<<<<

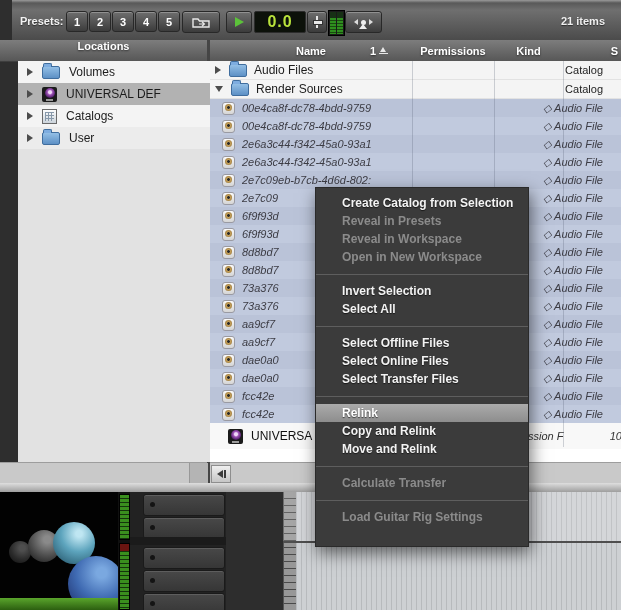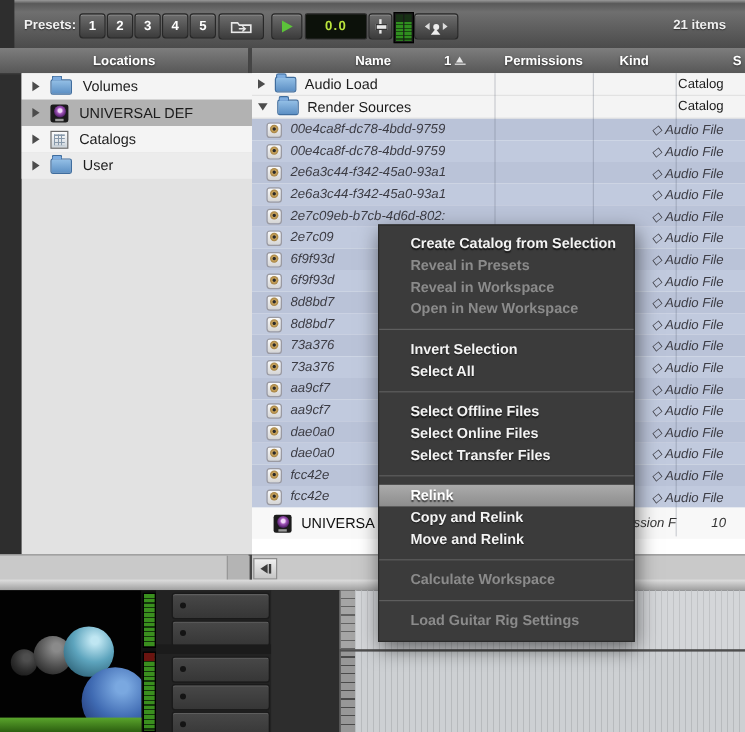"0.0" .lcd { font-size: 11px -> 16px }
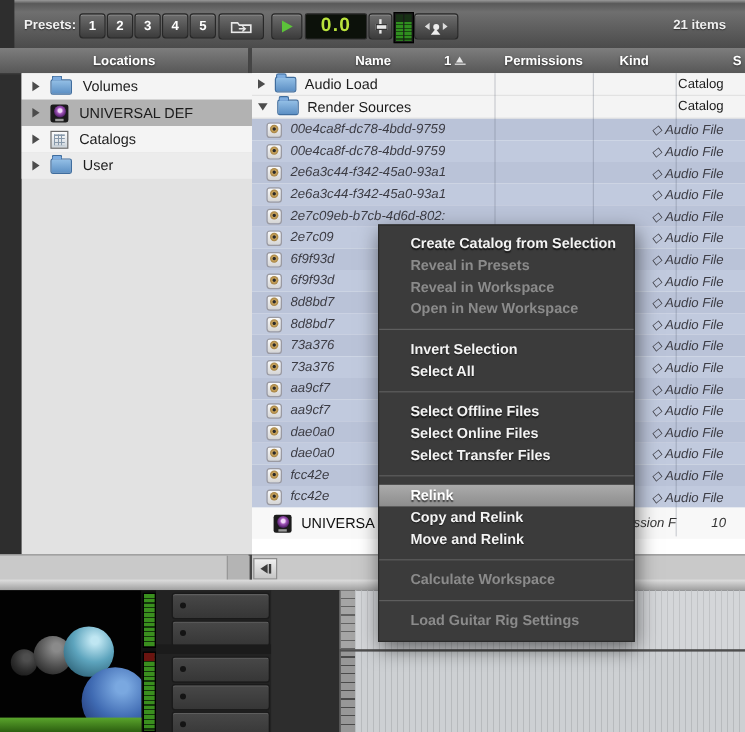"Locations" .hdr-left { align-items: center -> none }
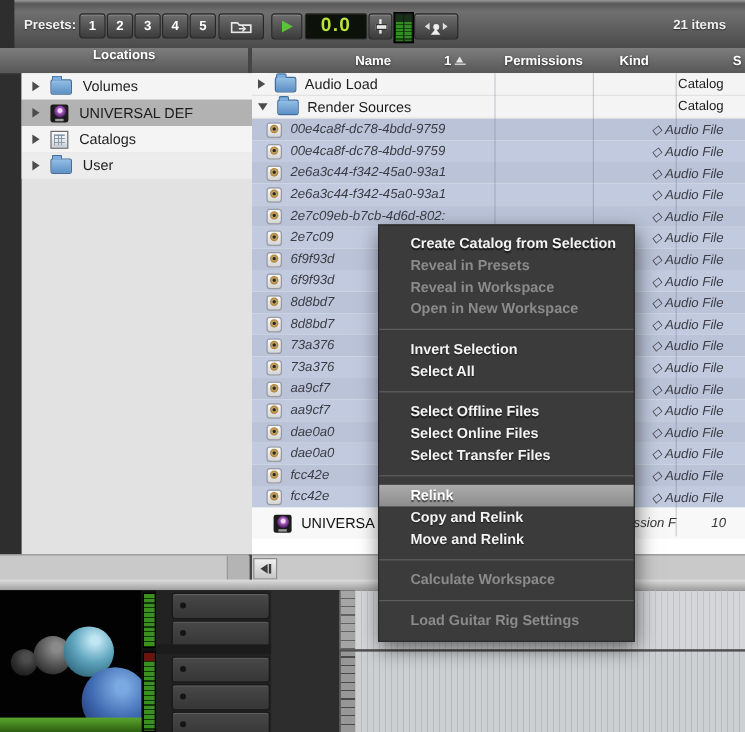"Audio Load" span.fname { text: Load -> Files }
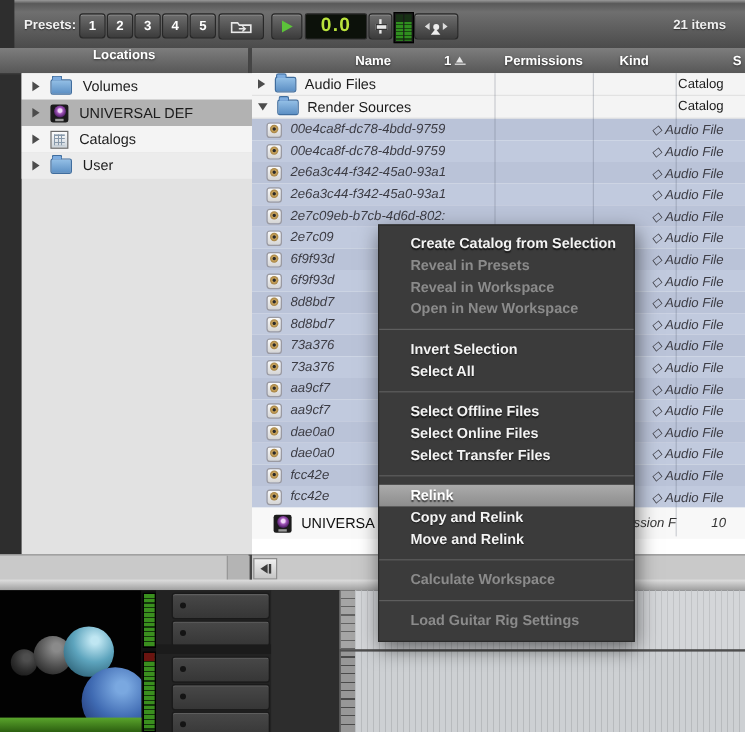"Create Catalog from Selection" .context-menu { padding: 6px 0 8px 0 -> 6px 0 20px 0 }
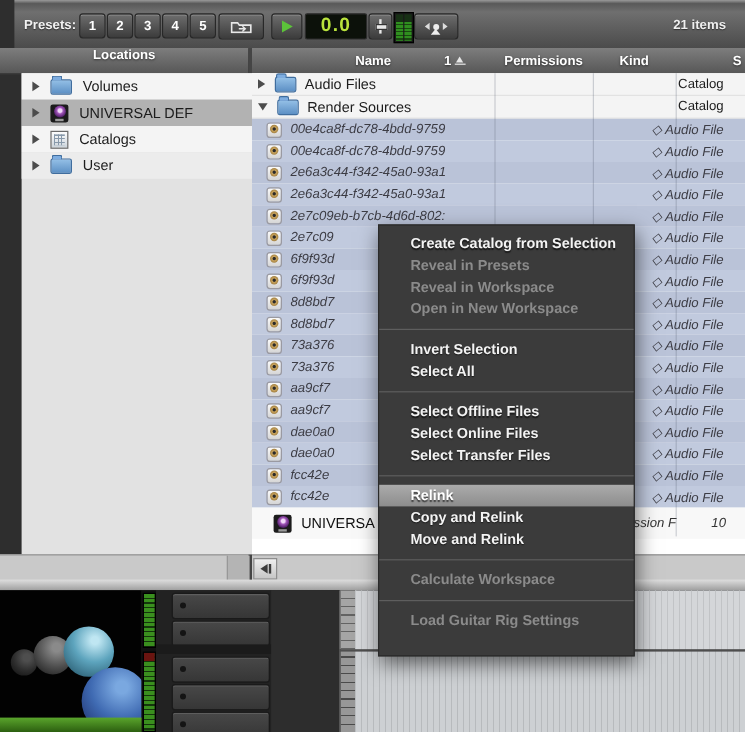"10" .vol-size { left: 372px -> 389px }
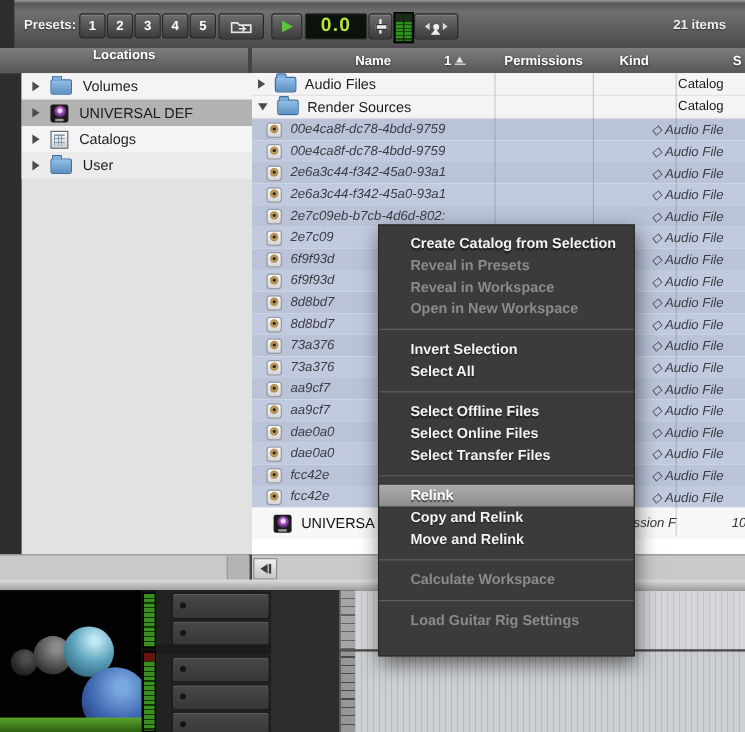"Calculate Workspace" div.menu-item { text: Workspace -> Transfer }
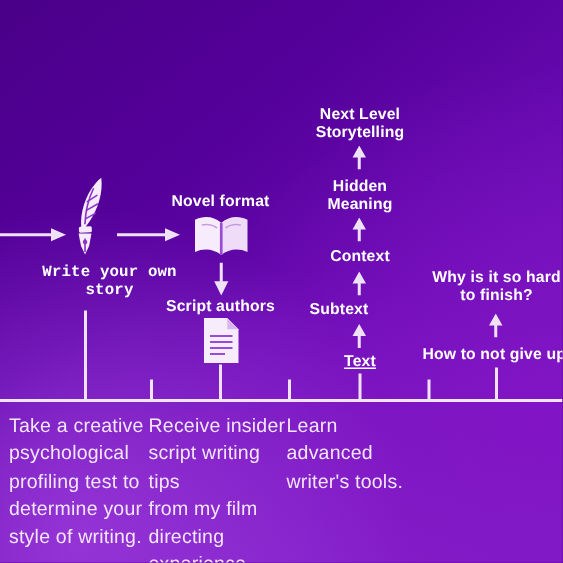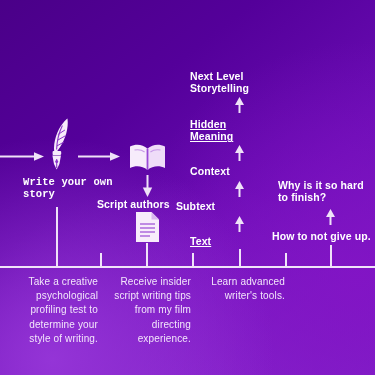"Next Level" .lbl { text-align: left -> center }
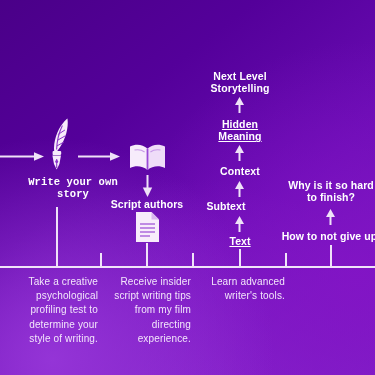"Hidden" div.lbl { text-decoration: underline -> none }
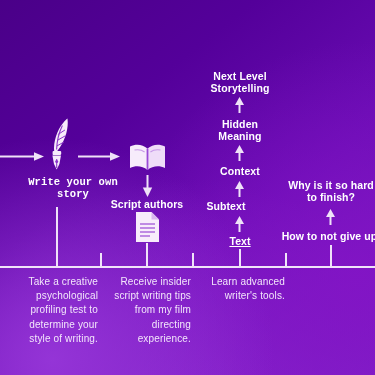"Novel format" div.lbl { html: none -> <div>Novel format</div> }
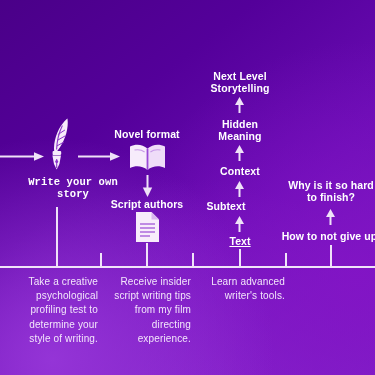"Take a creative" .desc { font-size: 10px -> 13px; text-align: right -> left }
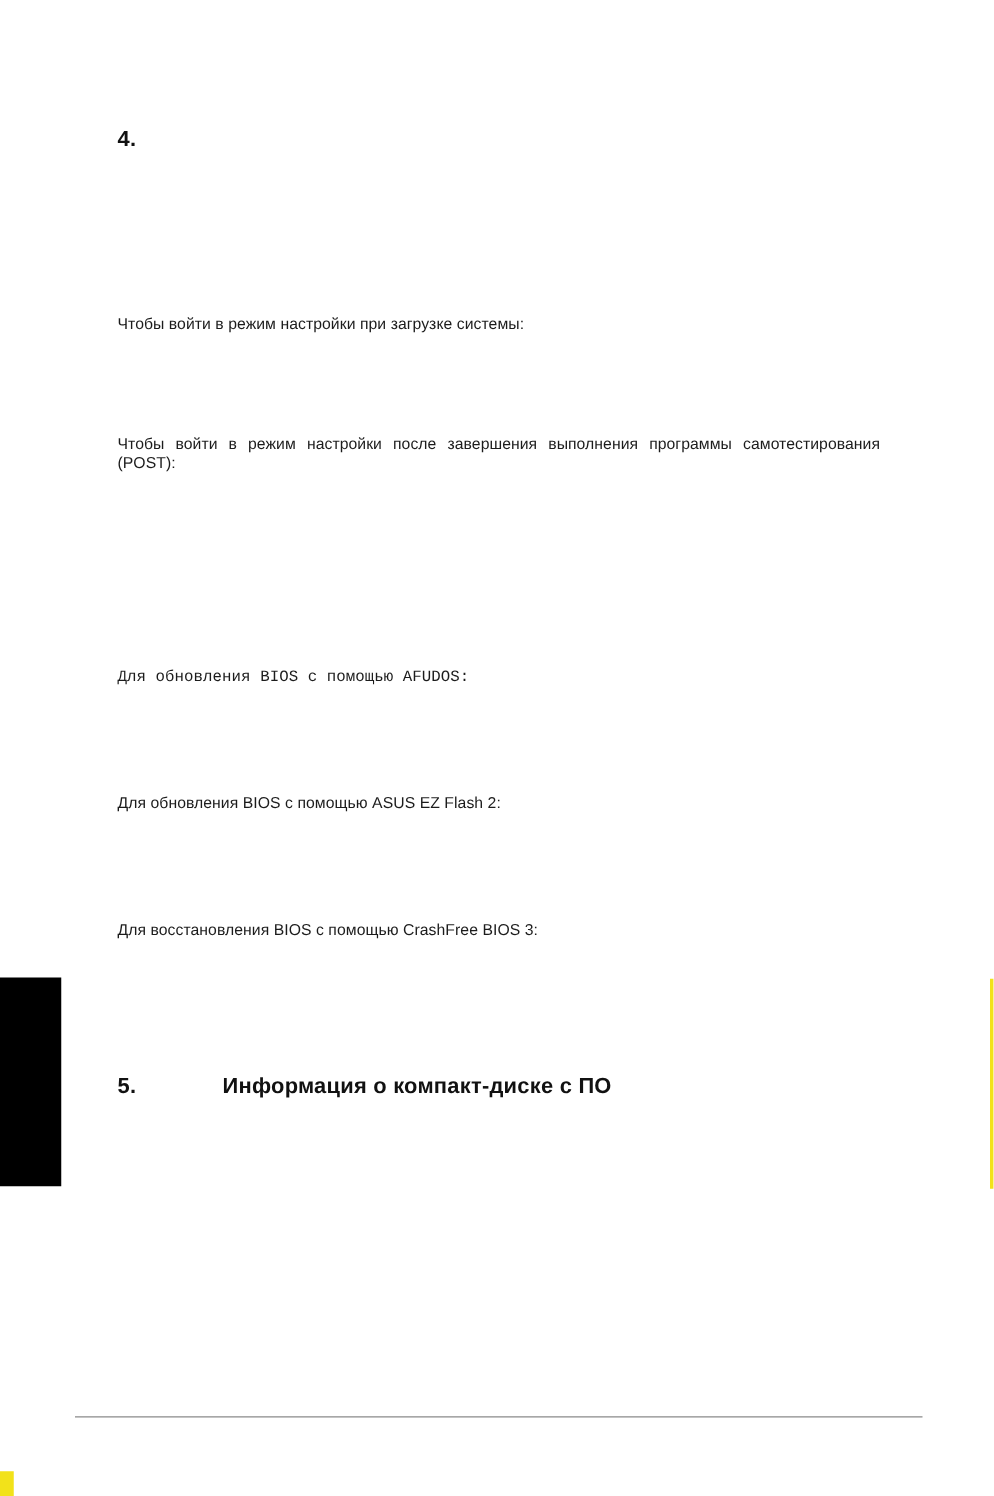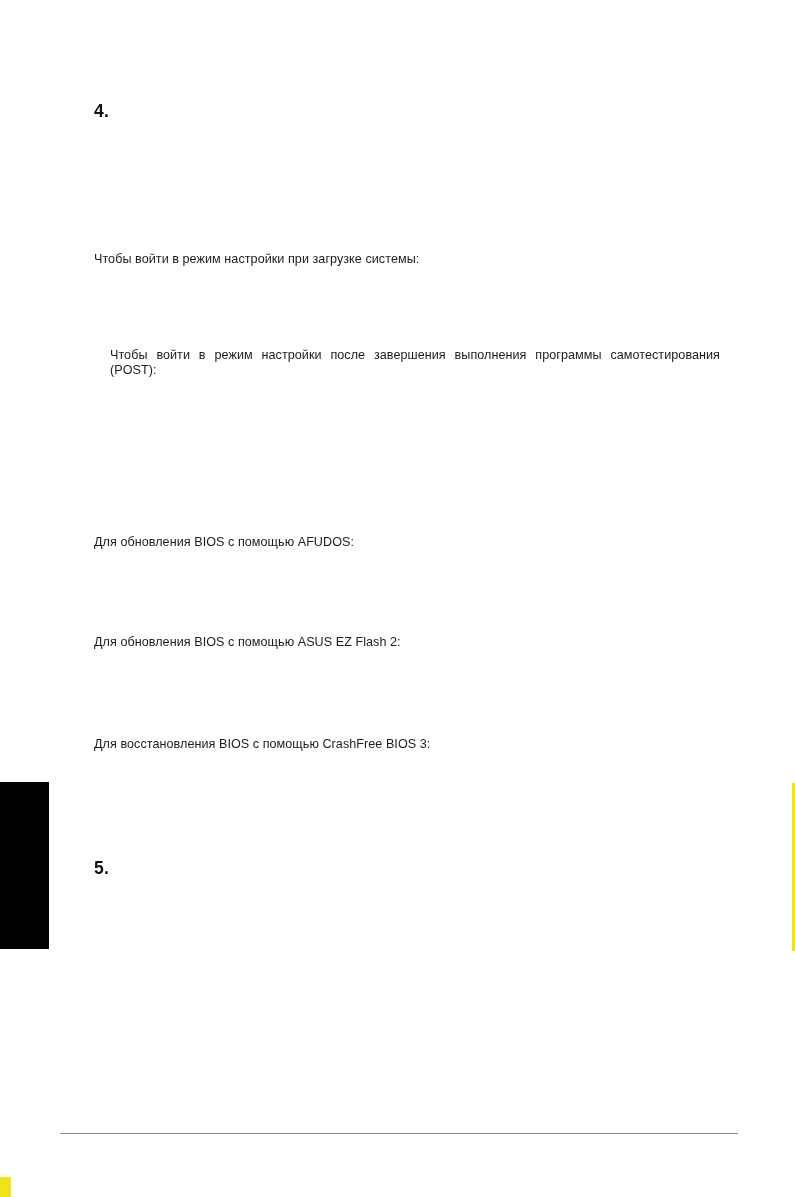"Чтобы войти в режим настройки после" .para.justify { margin-left: 16px -> none }
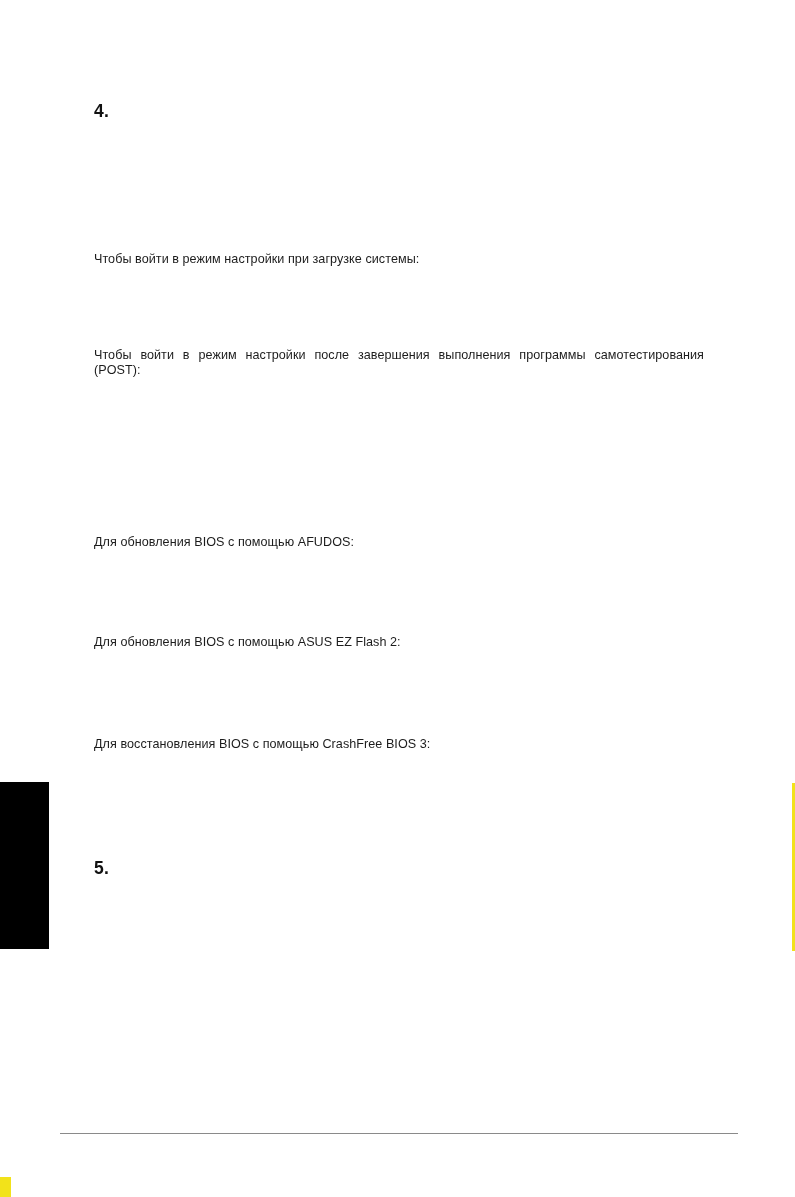"Для обновления BIOS с помощью AFUDOS:" #p-afudos { font-family: none -> Liberation Mono, monospace }
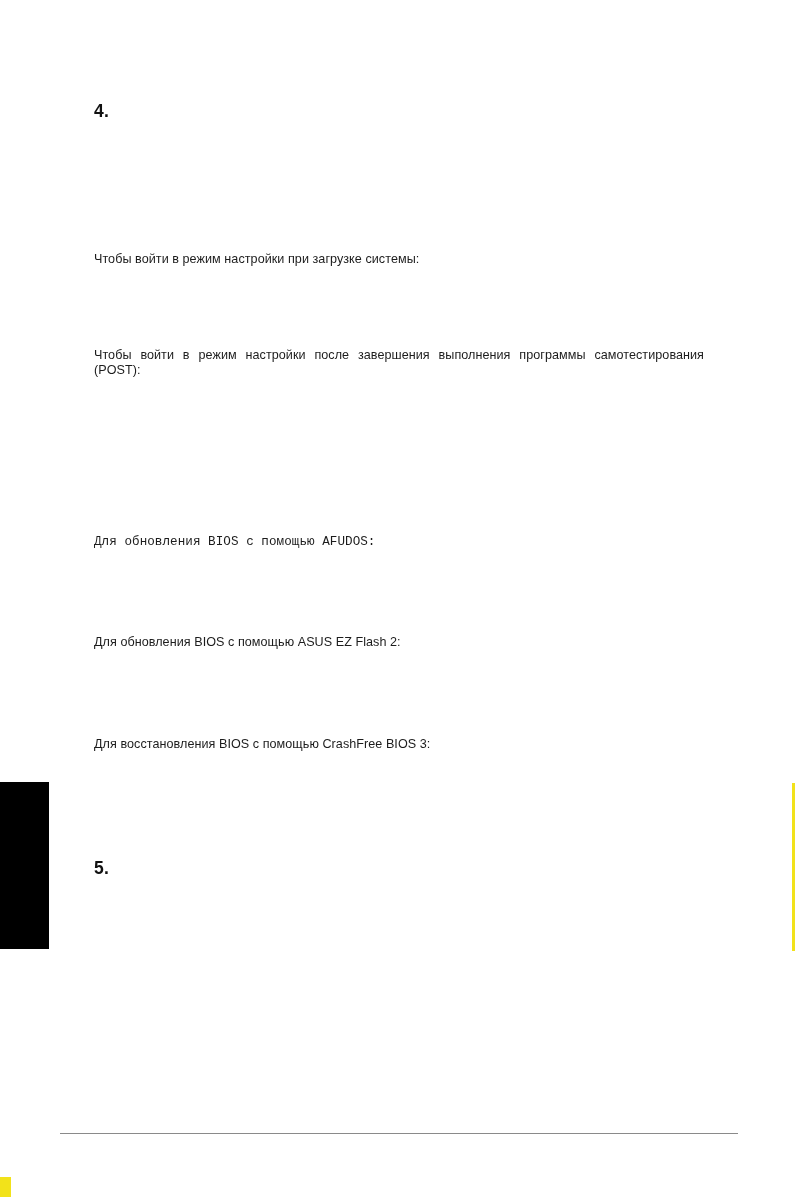"Информация о компакт-диске с ПО" span.txt { html: none -> <span>Информация о компакт-диске с ПО</span> }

>>>>

TASK REQUIREMENTS:
Without the pictures, give back every record precisely as shown.

REPLY TO THE EXERCISE:
"0.0" .lcd { font-size: 11px -> 16px }
"Locations" .hdr-left { align-items: center -> none }
"Audio Load" span.fname { text: Load -> Files }
"Create Catalog from Selection" .context-menu { padding: 6px 0 8px 0 -> 6px 0 20px 0 }
"10" .vol-size { left: 372px -> 389px }
"Calculate Workspace" div.menu-item { text: Workspace -> Transfer }
"Next Level" .lbl { text-align: left -> center }
"Hidden" div.lbl { text-decoration: underline -> none }
"Novel format" div.lbl { html: none -> <div>Novel format</div> }
"Take a creative" .desc { font-size: 10px -> 13px; text-align: right -> left }
"Чтобы войти в режим настройки после" .para.justify { margin-left: 16px -> none }
"Для обновления BIOS с помощью AFUDOS:" #p-afudos { font-family: none -> Liberation Mono, monospace }
"Информация о компакт-диске с ПО" span.txt { html: none -> <span>Информация о компакт-диске с ПО</span> }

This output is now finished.